En Belgique, on se pose moins de questions inutiles. J’ai l’impression que l’on a plus tendance à se dire : « Allez hop, on y va ! ».
 Il y a tant de choses à prendre dans notre culture, dans notre différence, pour autant que l’on soit capable d’en sourire, d’en rire ou d’aller en chercher l’émotion.
Dans certains autres pays, la France par exemple, les choses sont parfois trop « lissées ». Les acteurs sont peut-être dans un travail un peu plus « conventionnel ». Peut-être cela manque un peu de folie. Racontons de belles histoires et puis c’est tout !  C’est vrai que l’on ose plus.  Le culot, le fait d’aller au bout de ce que tu as envie de faire, c’est une qualité. Parfois, il faut juste que l’acteur soit bien accompagné et que les acteurs ne se maintiennent pas dans leur registre habituel.  C’est la combinaison de toutes ces choses.  Et il y a aussi énormément de très bons scénaristes en Belgique.
Mais quand on voit un film comme « Little Miss Sunshine », c’est un univers un peu fou où tout est permis. Il n’y a donc pas qu’en Belgique que cela est possible.
Quelle relation avez-vous avec votre image ? Dans « Hasta la Vista » par exemple, vous n’avez  pas vraiment été ménagée…
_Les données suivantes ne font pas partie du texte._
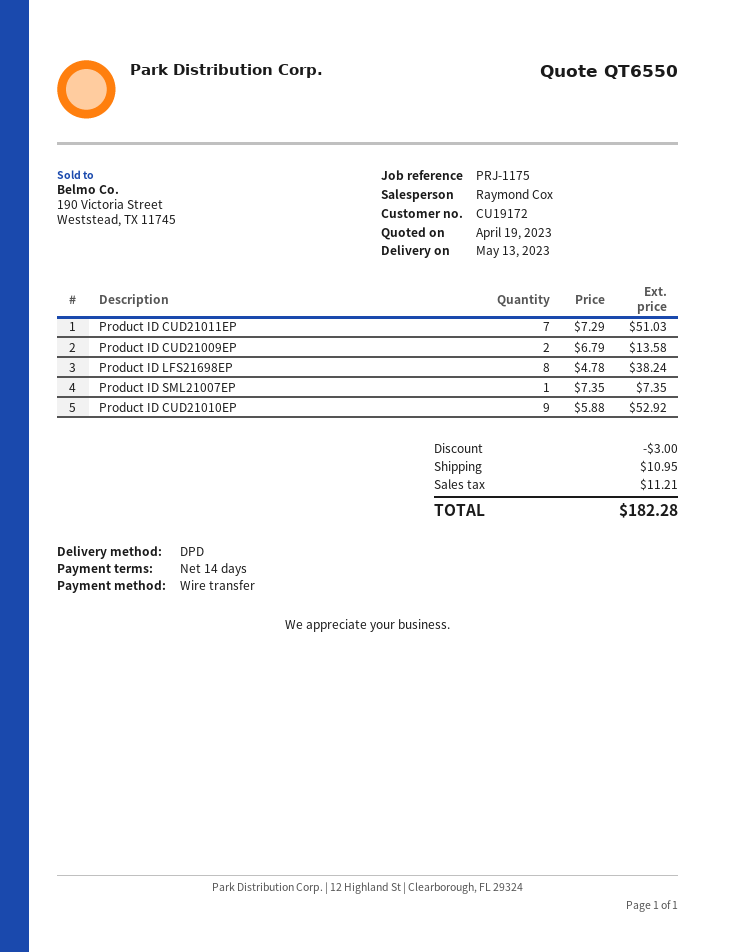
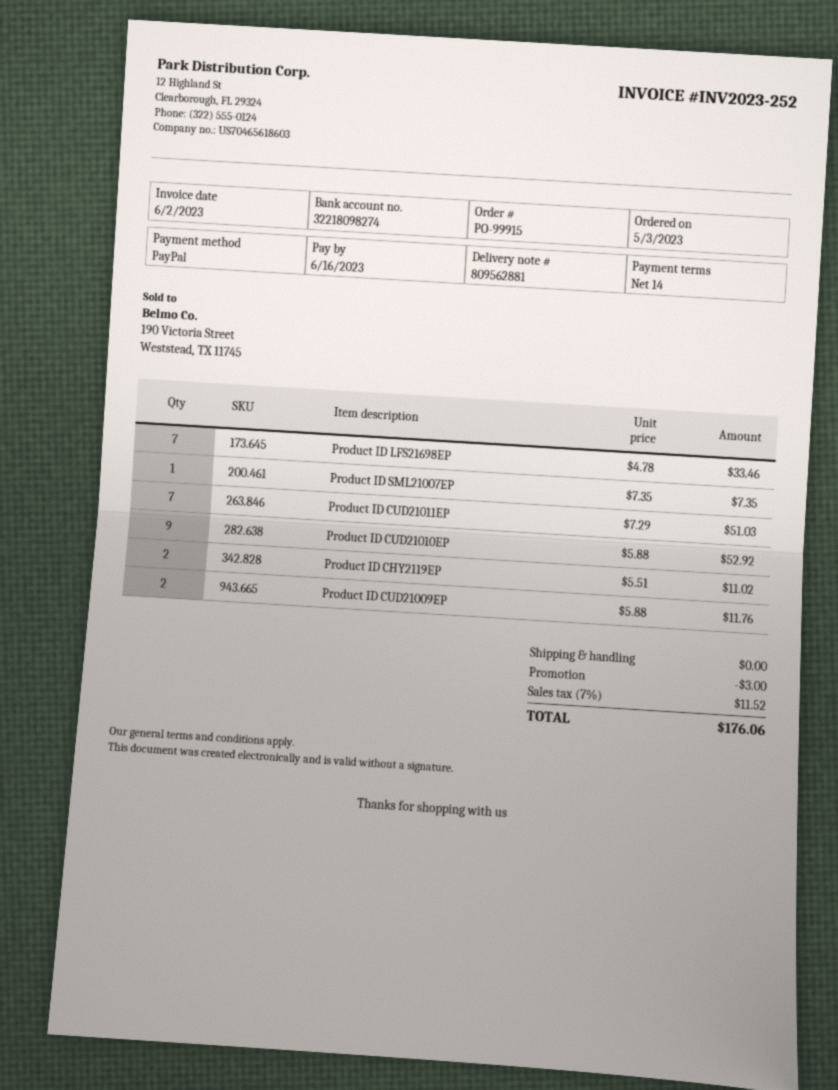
payment method: bank transfer -> PayPal
Product ID CUD21009EP: 2 x 6.79 = 13.58 -> 2 x 5.88 = 11.76
Product ID LFS21698EP: 8 x 4.78 = 38.24 -> 7 x 4.78 = 33.46
Product ID CHY2119EP: none -> 2 x 5.51 = 11.02
shipping: 10.95 -> 0.00
tax: 11.21 -> 11.52
total: 182.28 -> 176.06

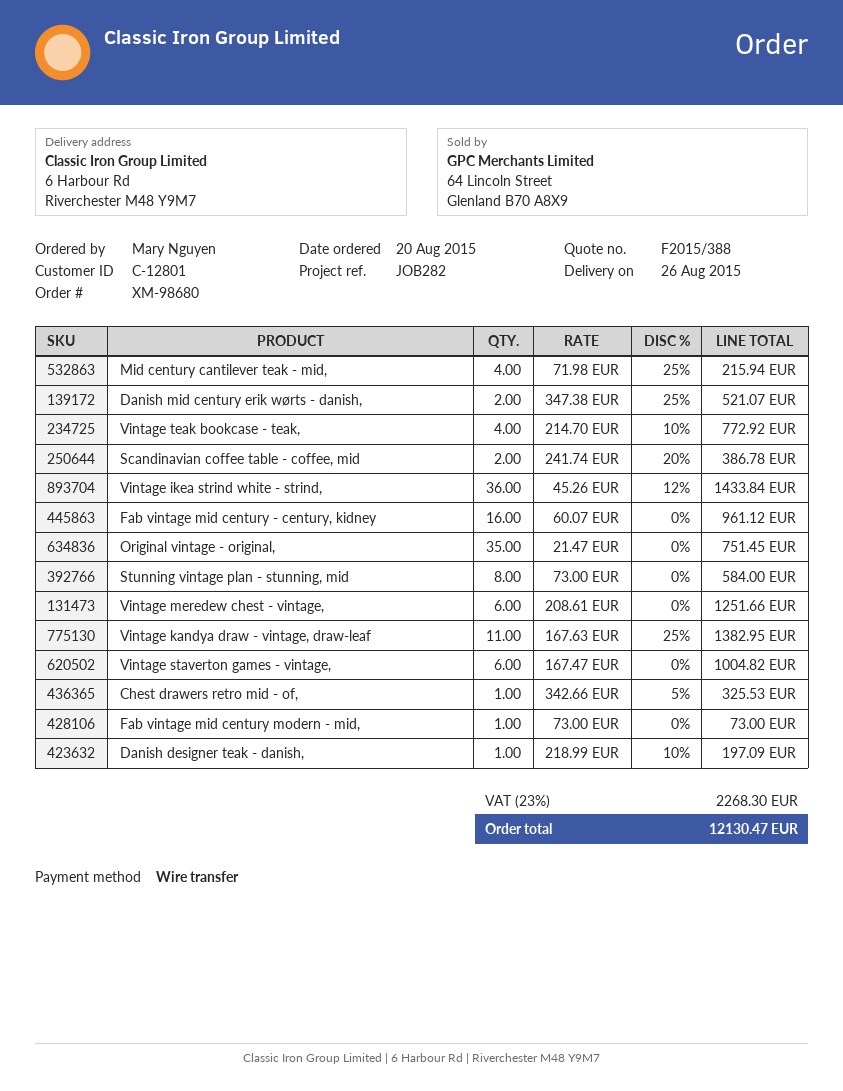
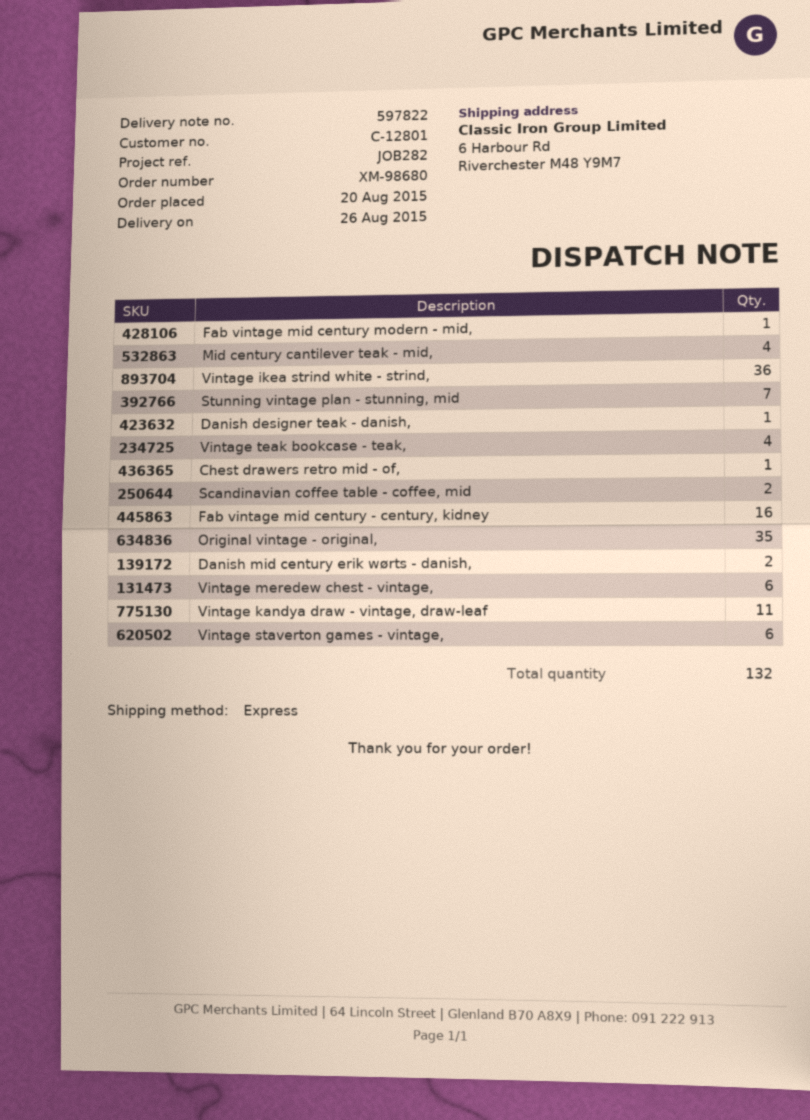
Stunning vintage plan - stunning, mid: 8 -> 7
J’adore me transformer pour un rôle, et m’enlaidir fait partie du jeu. Dans le personnage de Claude, cela m’apparaissait important. Que les gens se posent la question si je me lave les cheveux tous les jours ou pas  (rires)… c’est jouissif de jouer comme cela. C’est la différence et l’extraordinaire qui sont jouissifs, pas ce qui est conventionnel. L’évolution du personnage de Claude s’ouvre progressivement à la vie et s’ouvre à l’amour, redécouvre son corps. Au départ, elle se cache dans un corps qui est aride.
A chaque fin de projection d’ « Hasta la Vista », c’était un vrai plaisir d’arriver sur scène. Les gens découvraient qui j’étais vraiment, plutôt femme au quotidien. De voir la tête des gens, c’était un vrai bonheur.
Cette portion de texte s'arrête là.